* Task instructions:
Look in the material below for the line holding "- Eu me chamo". Set it down exactly, with each later line up to and including the line holding "Kauê tenho 17".

* Material shown:

== Segment start ==

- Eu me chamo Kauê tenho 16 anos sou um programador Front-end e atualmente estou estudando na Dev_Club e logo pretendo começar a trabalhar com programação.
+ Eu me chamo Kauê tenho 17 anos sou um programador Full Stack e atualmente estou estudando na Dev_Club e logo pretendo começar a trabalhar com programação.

== Segment end ==
== Segment start ==

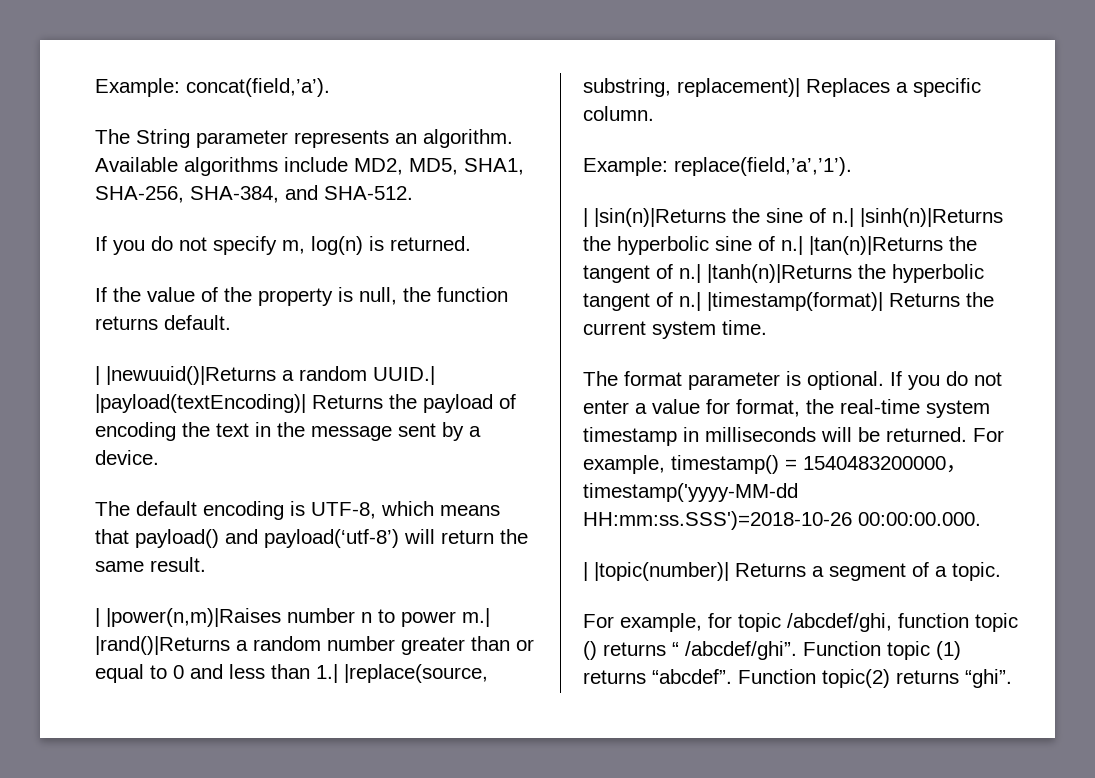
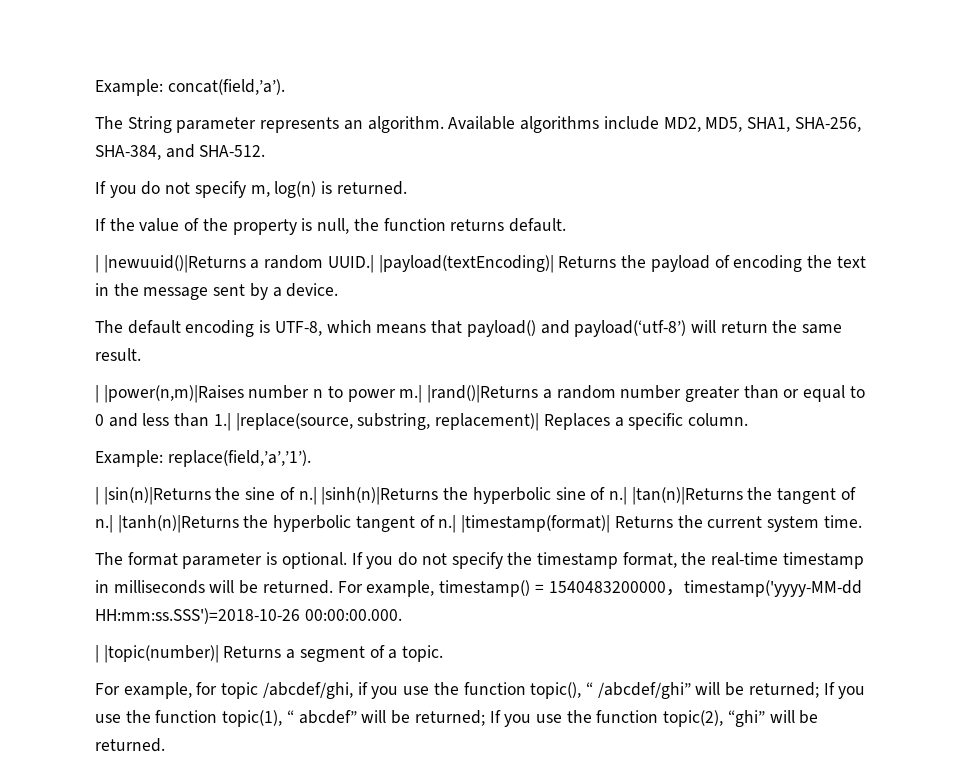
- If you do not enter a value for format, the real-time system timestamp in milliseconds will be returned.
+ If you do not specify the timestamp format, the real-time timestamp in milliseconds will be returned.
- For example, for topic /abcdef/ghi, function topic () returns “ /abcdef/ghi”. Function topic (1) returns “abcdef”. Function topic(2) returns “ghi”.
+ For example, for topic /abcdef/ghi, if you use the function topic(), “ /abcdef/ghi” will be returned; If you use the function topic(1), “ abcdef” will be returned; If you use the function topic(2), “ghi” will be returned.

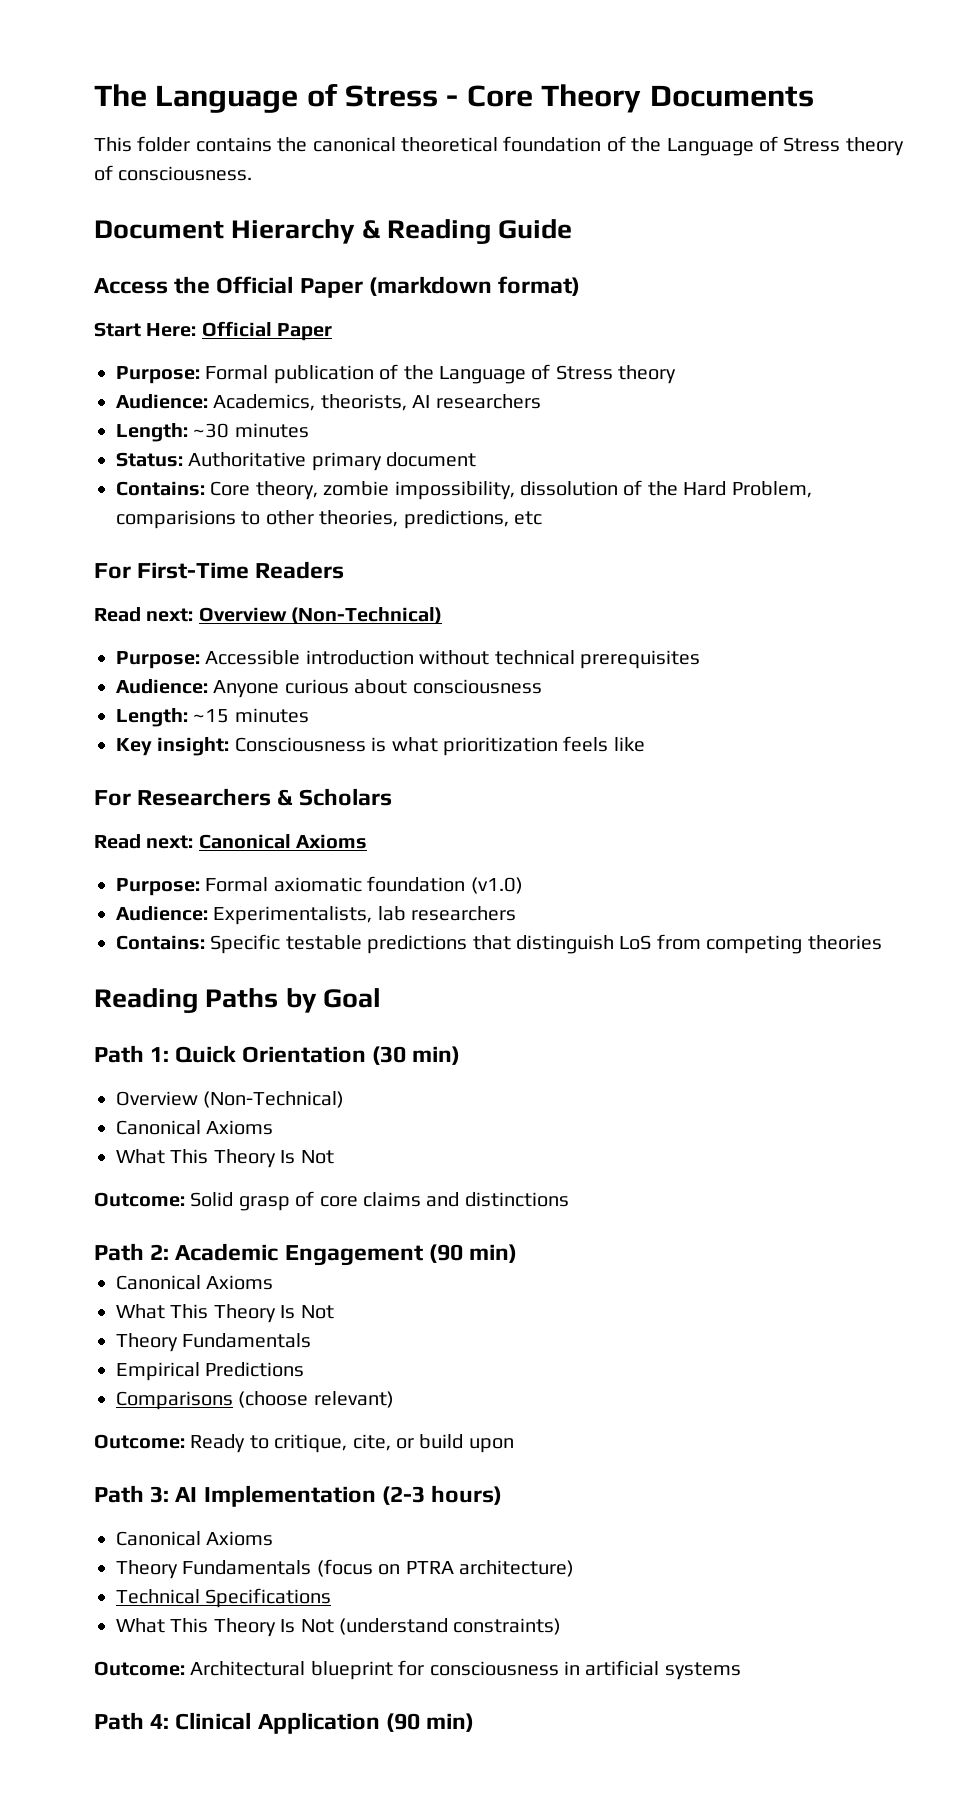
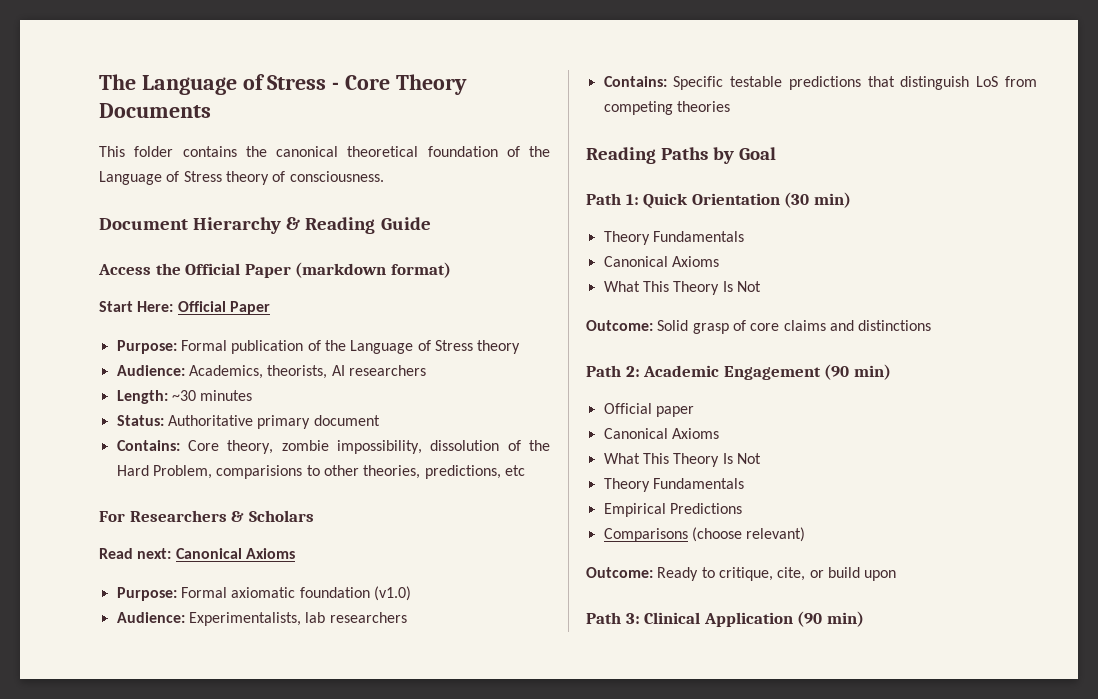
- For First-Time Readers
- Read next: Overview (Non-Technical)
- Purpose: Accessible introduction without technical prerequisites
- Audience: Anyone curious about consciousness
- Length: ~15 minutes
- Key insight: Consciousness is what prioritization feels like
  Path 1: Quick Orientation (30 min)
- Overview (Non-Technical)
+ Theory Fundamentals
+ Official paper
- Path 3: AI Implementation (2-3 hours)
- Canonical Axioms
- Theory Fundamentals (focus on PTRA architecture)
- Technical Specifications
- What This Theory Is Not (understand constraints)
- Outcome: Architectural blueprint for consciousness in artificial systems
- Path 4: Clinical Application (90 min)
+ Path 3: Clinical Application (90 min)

== Segment end ==
== Segment start ==

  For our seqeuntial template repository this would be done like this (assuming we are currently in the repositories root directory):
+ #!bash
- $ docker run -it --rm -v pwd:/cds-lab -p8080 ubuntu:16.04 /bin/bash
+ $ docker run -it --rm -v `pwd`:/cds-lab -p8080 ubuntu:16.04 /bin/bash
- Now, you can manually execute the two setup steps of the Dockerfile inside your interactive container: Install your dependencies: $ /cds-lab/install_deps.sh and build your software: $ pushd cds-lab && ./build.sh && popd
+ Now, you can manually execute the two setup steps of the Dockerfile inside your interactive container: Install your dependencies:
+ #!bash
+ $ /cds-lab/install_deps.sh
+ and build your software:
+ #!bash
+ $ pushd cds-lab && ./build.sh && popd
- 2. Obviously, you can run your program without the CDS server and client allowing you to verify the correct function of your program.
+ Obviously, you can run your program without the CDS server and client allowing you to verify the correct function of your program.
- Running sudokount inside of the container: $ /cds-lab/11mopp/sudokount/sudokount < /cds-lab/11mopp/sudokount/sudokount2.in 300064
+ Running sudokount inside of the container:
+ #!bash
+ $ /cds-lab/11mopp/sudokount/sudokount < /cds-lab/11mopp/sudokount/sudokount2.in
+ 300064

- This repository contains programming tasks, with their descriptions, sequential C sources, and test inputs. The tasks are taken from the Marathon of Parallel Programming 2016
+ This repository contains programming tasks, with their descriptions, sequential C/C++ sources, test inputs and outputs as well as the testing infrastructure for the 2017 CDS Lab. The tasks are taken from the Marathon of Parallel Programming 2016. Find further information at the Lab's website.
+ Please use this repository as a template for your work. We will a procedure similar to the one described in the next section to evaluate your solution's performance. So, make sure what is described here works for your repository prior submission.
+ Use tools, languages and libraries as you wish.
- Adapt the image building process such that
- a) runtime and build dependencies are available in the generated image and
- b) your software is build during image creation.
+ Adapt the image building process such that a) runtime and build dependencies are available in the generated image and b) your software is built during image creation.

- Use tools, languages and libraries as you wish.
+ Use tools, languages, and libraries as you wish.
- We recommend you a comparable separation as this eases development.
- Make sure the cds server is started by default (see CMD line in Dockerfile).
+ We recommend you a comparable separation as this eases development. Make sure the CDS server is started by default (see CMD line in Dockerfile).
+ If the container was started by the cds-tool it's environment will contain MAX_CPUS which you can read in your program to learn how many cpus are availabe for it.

== Segment end ==

* Result:
- Eu me chamo Kauê tenho 16 anos sou um programador Front-end e atualmente estou estudando na Dev_Club e logo pretendo começar a trabalhar com programação.
+ Eu me chamo Kauê tenho 17 anos sou um programador Full Stack e atualmente estou estudando na Dev_Club e logo pretendo começar a trabalhar com programação.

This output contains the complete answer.